Objective: The objective of this study is to identify patient self-reported pain scores and understanding and perspectives of the Verbal Numeric Pain Scale. Methods: In this prospective survey study, eligible participants were interviewed by research assistants. Data collected included ED patients self-reported pain scores, previous painful experiences, and their understanding of the Verbal Numeric Pain Scale,
Results: Among 164 participants (92% response rate), the mean triage pain score was 6.4 (95% CI 6.0-6.9). Many participants had experienced significant painful experiences in the past, including major surgery (N = 113), broken bone (N = 102), childbirth (N = 89) and kidney stone (N = 70).
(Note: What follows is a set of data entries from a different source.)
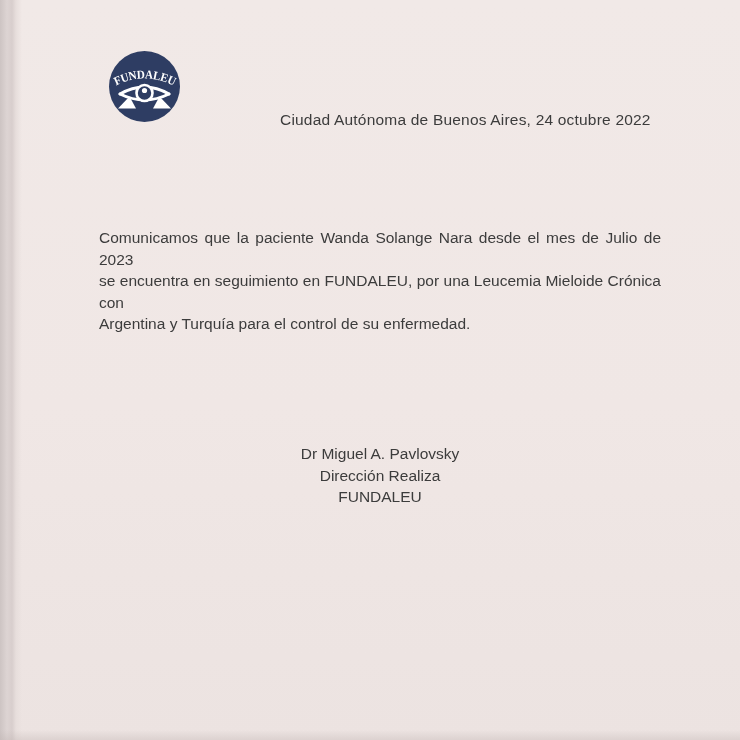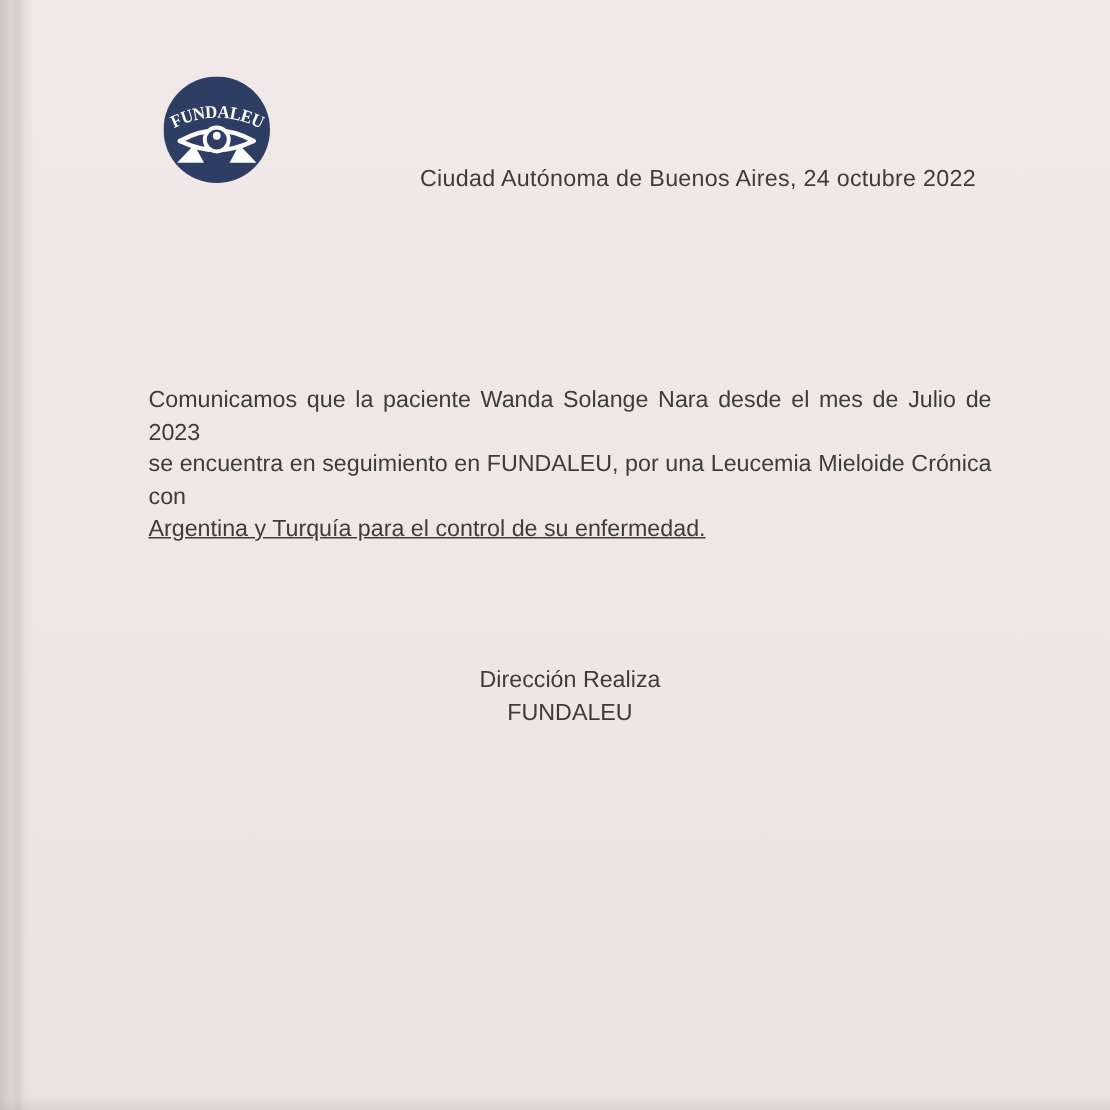"Comunicamos que la paciente Wanda" .body-block { margin-top: 29px -> none }
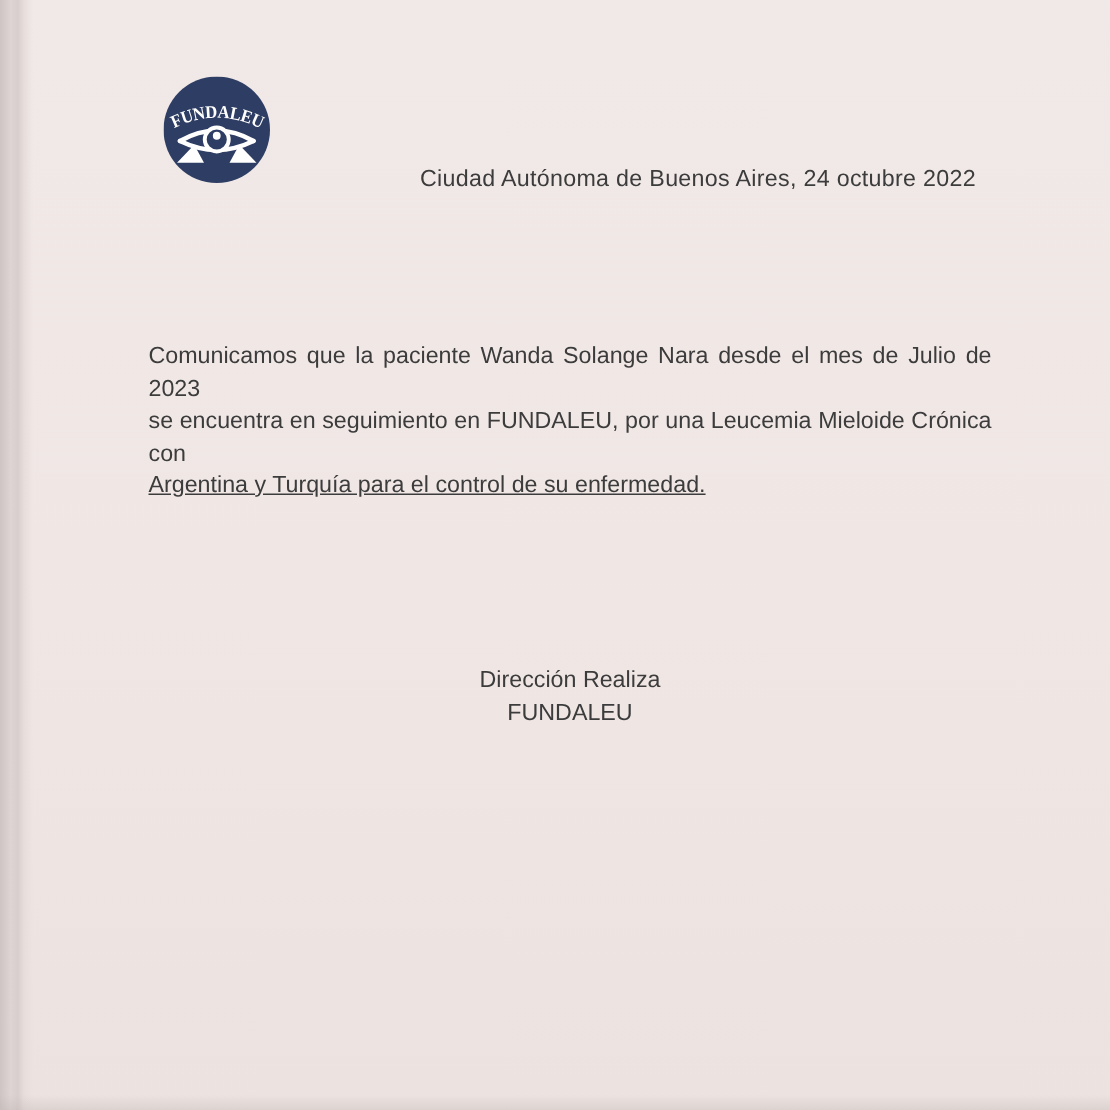"Argentina y Turquía para el" .body-line.last { text-decoration: underline -> none }
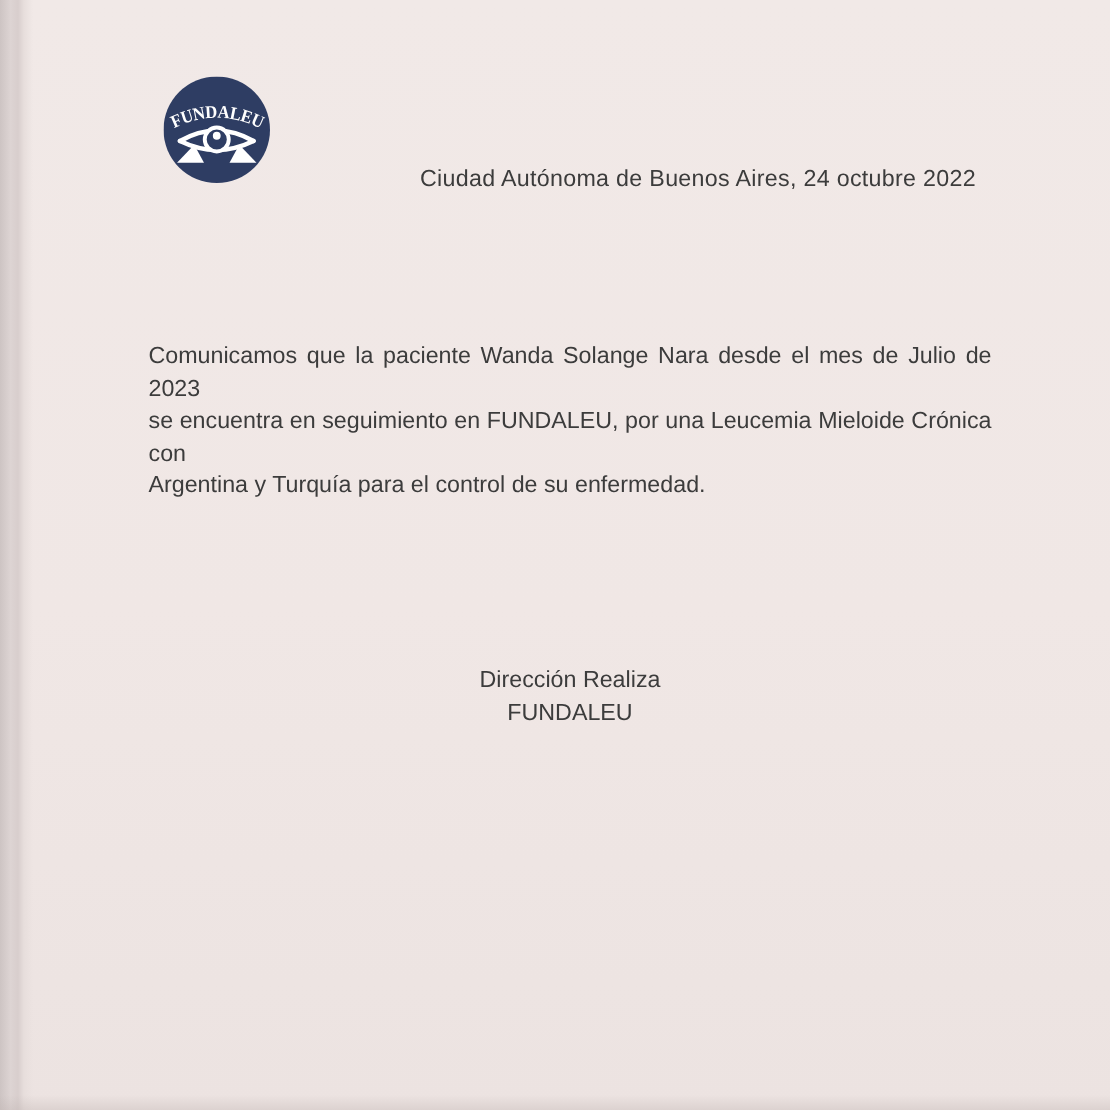"Dr Miguel A. Pavlovsky" div { html: none -> <div>Dr Miguel A. Pavlovsky</div> }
Higher pain scores were associated with African American race (pain score mean 7.4 (95% CI 6.7, 8.0)), and less fast food intake (7.0 (95% CI 6.5, 7.6)). Other clinical factors not associated with significant differences in self-reported pain include: gender, age, mode of arrival, triage level, previous painful experiences, education, tobacco use, alcohol use, exercise, and hours of sleep per night. When asked about the meaning of “0”, most patients responded that it means “no pain” (N = 150; 91.5%). When asked about the meaning of “10”, most participants responded “severe” (N = 129; 78.7%). A minority of participants correctly stated that “10” corresponds to “worst pain imaginable” (N = 24; 15%). Most participants agreed that the verbal numeric pain scale is a good way to rate pain (N = 120; 73.2%).
Conclusions: Pain is a common reason for seeking emergency care. Higher self-reported pain scores were associated with African American race. Most participants agreed that the verbal numeric pain scale is a good way to rate pain.
Bayonnet, B. (2020). The Verbal Numeric Pain Scale: ED Patient Understanding and Perspectives. Wright State University. Dayton, Ohio.